Elite 1 is the top level rugby league competition in France, sanctioned by the French Rugby League Federation. The season runs from September to April, which is in contrast to the majority of other major domestic rugby league competitions worldwide. The clubs play each other home and away then they enter into a play-off series culminating with a Grand Final. The competition is the continuation and first division of the French Rugby League Championship, which has been in existence since 1934, and is generally regarded as the third most important domestic championship in the world, behind Australia's National Rugby League and the transnational European Super League, and ahead of the NZRL National Competition, Balkan Super League, Rhino Cup and USA Rugby League.

History

The French Rugby League Championship began in 1934, the first one being the only one where it was won by the team finishing top of the table on points and not by a play-off series. 

The Elite One Championship was founded in 2002 after the French Rugby League Championship was split into two divisions. The format stayed the same with teams playing each other home and away, before a play-off series would determine the Champions. The club finishing bottom would not be automatically relegated, it would be dependent on whether the club finishing top of Elite Two Championship either wanted to be promoted or their facilities were up to standard.

Teams for 2022–23 season

Results
 

Source:

Winners

Media Coverage

Television 
Unlike, for instance, the BBC, France Television didn't offer any program to the French public about Rugby League. 
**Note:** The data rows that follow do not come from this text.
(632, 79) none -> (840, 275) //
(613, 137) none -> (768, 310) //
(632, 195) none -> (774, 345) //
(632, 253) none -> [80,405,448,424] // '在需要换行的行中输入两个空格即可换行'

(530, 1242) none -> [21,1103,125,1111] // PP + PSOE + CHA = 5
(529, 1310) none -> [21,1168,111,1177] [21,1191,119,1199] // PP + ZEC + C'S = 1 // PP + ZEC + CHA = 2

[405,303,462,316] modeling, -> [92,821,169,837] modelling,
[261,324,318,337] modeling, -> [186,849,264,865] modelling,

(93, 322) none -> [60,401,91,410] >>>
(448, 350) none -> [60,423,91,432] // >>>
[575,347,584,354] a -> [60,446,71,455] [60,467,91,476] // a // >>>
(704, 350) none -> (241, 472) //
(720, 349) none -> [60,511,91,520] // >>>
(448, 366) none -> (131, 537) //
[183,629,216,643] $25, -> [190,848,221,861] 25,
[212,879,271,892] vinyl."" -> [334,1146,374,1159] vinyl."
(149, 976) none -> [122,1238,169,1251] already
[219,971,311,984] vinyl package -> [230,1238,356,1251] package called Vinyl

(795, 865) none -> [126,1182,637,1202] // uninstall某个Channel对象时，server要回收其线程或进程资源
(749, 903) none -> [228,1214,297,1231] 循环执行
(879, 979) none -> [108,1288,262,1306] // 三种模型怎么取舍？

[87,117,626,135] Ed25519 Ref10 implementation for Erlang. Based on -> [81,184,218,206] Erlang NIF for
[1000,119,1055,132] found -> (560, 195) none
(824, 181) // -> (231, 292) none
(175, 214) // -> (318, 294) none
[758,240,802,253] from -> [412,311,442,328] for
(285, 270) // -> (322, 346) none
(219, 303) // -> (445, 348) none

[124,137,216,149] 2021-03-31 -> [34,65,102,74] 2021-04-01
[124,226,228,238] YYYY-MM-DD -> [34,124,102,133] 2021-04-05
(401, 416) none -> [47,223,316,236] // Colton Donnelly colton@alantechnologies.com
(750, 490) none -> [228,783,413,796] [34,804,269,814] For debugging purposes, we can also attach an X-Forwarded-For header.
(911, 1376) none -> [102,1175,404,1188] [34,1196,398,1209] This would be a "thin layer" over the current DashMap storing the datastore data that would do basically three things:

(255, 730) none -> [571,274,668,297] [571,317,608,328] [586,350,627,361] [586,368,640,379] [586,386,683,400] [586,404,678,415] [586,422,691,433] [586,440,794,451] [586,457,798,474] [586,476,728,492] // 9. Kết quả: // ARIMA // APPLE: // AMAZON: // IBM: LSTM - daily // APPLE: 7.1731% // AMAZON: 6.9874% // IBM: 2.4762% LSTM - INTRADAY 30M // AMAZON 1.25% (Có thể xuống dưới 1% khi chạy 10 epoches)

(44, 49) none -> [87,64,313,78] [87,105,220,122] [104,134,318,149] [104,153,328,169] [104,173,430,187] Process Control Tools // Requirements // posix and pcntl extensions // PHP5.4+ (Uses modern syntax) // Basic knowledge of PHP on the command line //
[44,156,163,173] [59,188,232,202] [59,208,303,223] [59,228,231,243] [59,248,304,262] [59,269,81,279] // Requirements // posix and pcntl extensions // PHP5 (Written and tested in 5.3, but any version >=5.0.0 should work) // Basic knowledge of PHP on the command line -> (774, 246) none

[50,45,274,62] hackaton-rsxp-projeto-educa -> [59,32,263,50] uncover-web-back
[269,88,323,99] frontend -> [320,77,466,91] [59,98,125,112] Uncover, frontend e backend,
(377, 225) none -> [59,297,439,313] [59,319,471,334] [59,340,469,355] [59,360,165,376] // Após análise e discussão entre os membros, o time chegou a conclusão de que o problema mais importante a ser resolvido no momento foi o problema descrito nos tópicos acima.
Sport en France cover the Championship across their television platforms nationwide. Coverage includes the match of the week and one match from each week of the playoffs including the Grand Final.

From 2020, some Elite 1 games are televised by a local channel ViàOccitanie; this is a free-to-air channel in the South of France but they are also available on the internet and via the triple play internet devices. Therefore, they offer, indirectly, free nationwide coverage of the domestic championship.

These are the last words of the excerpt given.